──────── Entries shown
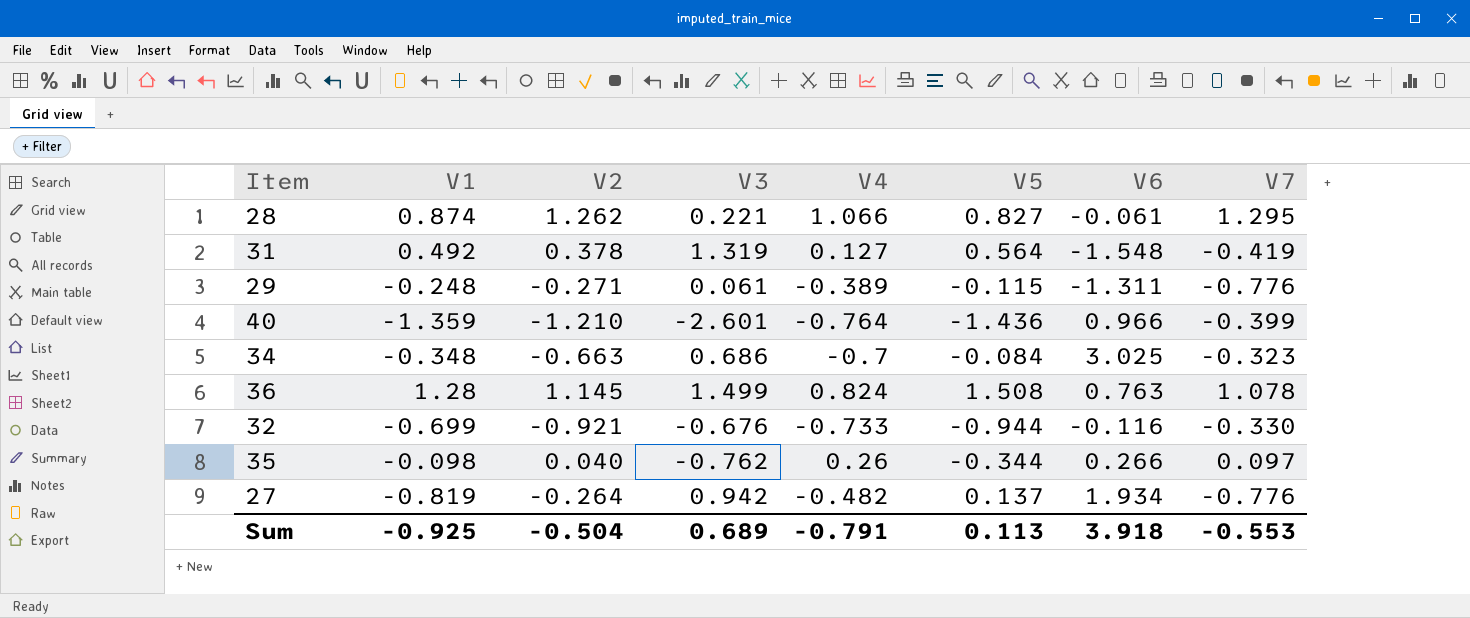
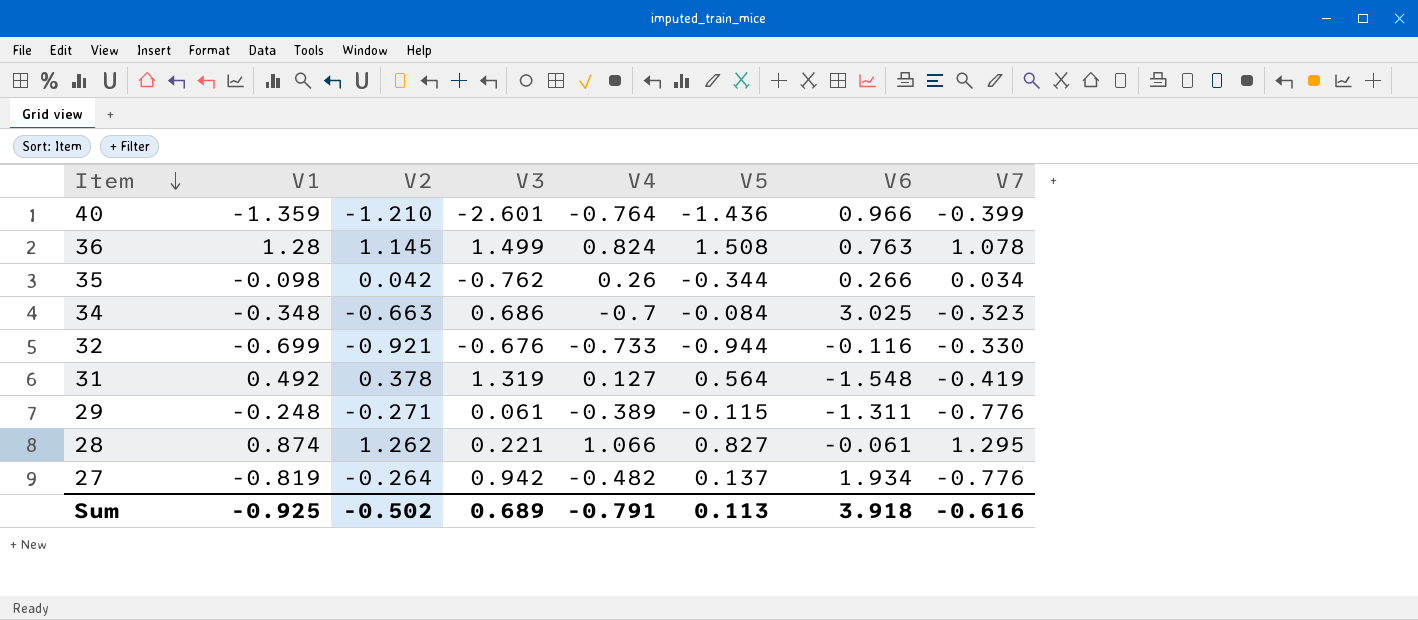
row order: none -> Item descending
35 | V2: 0.040 -> 0.042
35 | V7: 0.097 -> 0.034
Sum | V2: -0.504 -> -0.502
Sum | V7: -0.553 -> -0.616

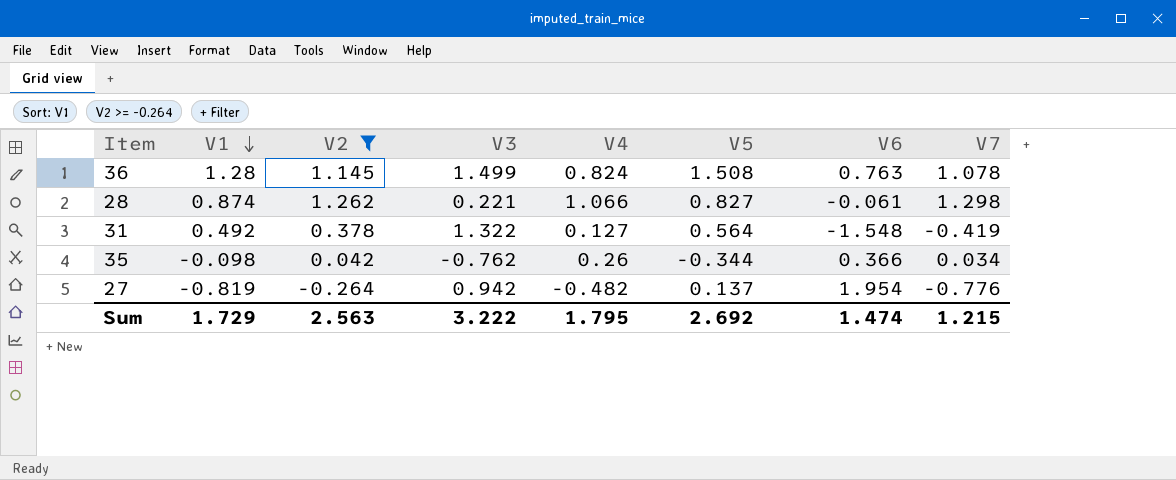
filter: none -> V2 >= -0.264
row order: Item descending -> V1 descending
28 | V7: 1.295 -> 1.298
31 | V3: 1.319 -> 1.322
35 | V6: 0.266 -> 0.366
27 | V6: 1.934 -> 1.954
Sum | V1: -0.925 -> 1.729
Sum | V2: -0.502 -> 2.563
Sum | V3: 0.689 -> 3.222
Sum | V4: -0.791 -> 1.795
Sum | V5: 0.113 -> 2.692
Sum | V6: 3.918 -> 1.474
Sum | V7: -0.616 -> 1.215

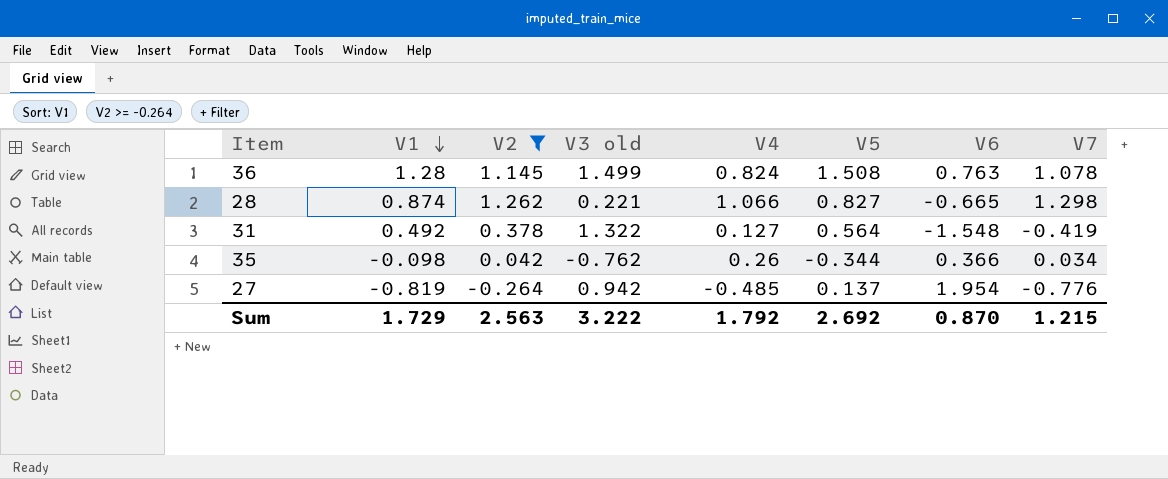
column name: V3 -> V3 old
28 | V6: -0.061 -> -0.665
27 | V4: -0.482 -> -0.485
Sum | V4: 1.795 -> 1.792
Sum | V6: 1.474 -> 0.870

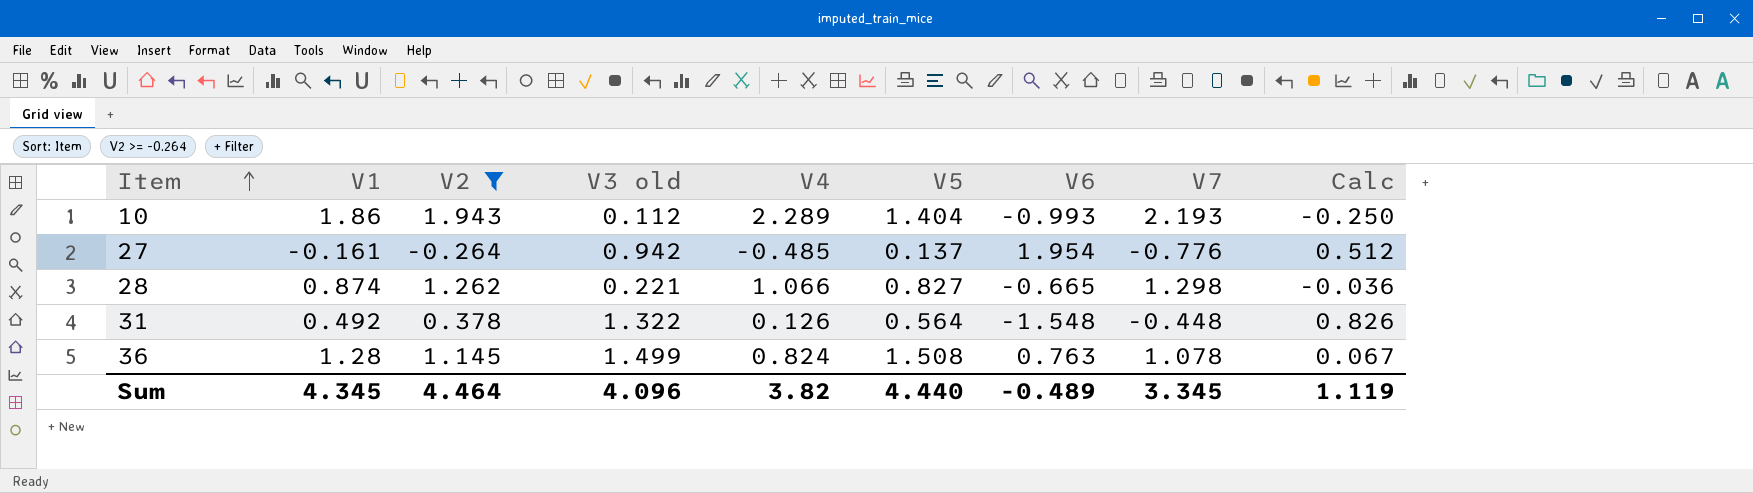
row order: V1 descending -> Item ascending
column Calc | formula: none -> [V2] - [V7]
row 35: -0.098 | 0.042 | -0.762 | 0.26 | -0.344 | 0.366 | 0.034 -> none
row 10: none -> 1.86 | 1.943 | 0.112 | 2.289 | 1.404 | -0.993 | 2.193 | -0.250
27 | V1: -0.819 -> -0.161
31 | V4: 0.127 -> 0.126
31 | V7: -0.419 -> -0.448
Sum | V1: 1.729 -> 4.345
Sum | V2: 2.563 -> 4.464
Sum | V3 old: 3.222 -> 4.096
Sum | V4: 1.792 -> 3.82
Sum | V5: 2.692 -> 4.440
Sum | V6: 0.870 -> -0.489
Sum | V7: 1.215 -> 3.345

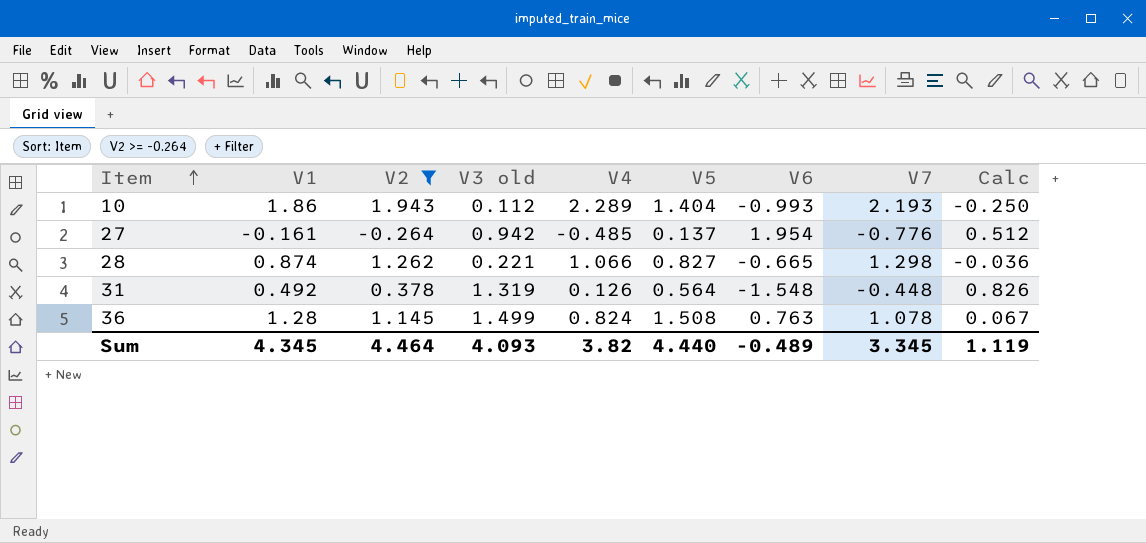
31 | V3 old: 1.322 -> 1.319
Sum | V3 old: 4.096 -> 4.093

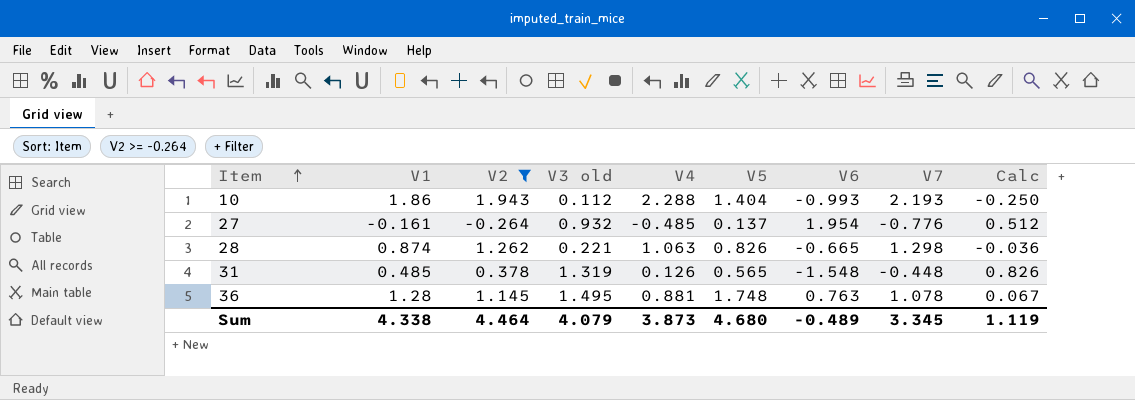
10 | V4: 2.289 -> 2.288
27 | V3 old: 0.942 -> 0.932
28 | V4: 1.066 -> 1.063
28 | V5: 0.827 -> 0.826
31 | V1: 0.492 -> 0.485
31 | V5: 0.564 -> 0.565
36 | V3 old: 1.499 -> 1.495
36 | V4: 0.824 -> 0.881
36 | V5: 1.508 -> 1.748
Sum | V1: 4.345 -> 4.338
Sum | V3 old: 4.093 -> 4.079
Sum | V4: 3.82 -> 3.873
Sum | V5: 4.440 -> 4.680

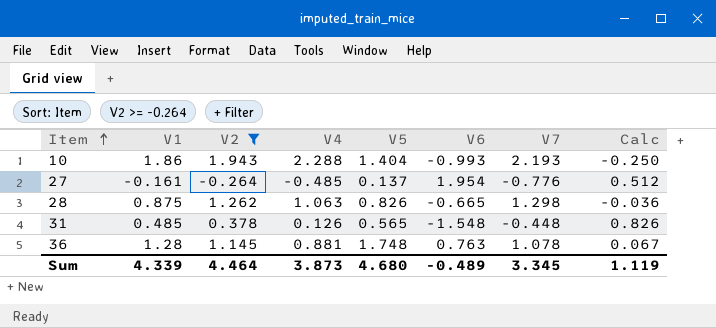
column V3 old | position: 4 -> none
28 | V1: 0.874 -> 0.875
Sum | V1: 4.338 -> 4.339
────────────────
=== Exercise aim ===
Every line of the records that includes the word "descending" should be gathered.

=== Result of the exercise ===
row order: none -> Item descending
row order: Item descending -> V1 descending
row order: V1 descending -> Item ascending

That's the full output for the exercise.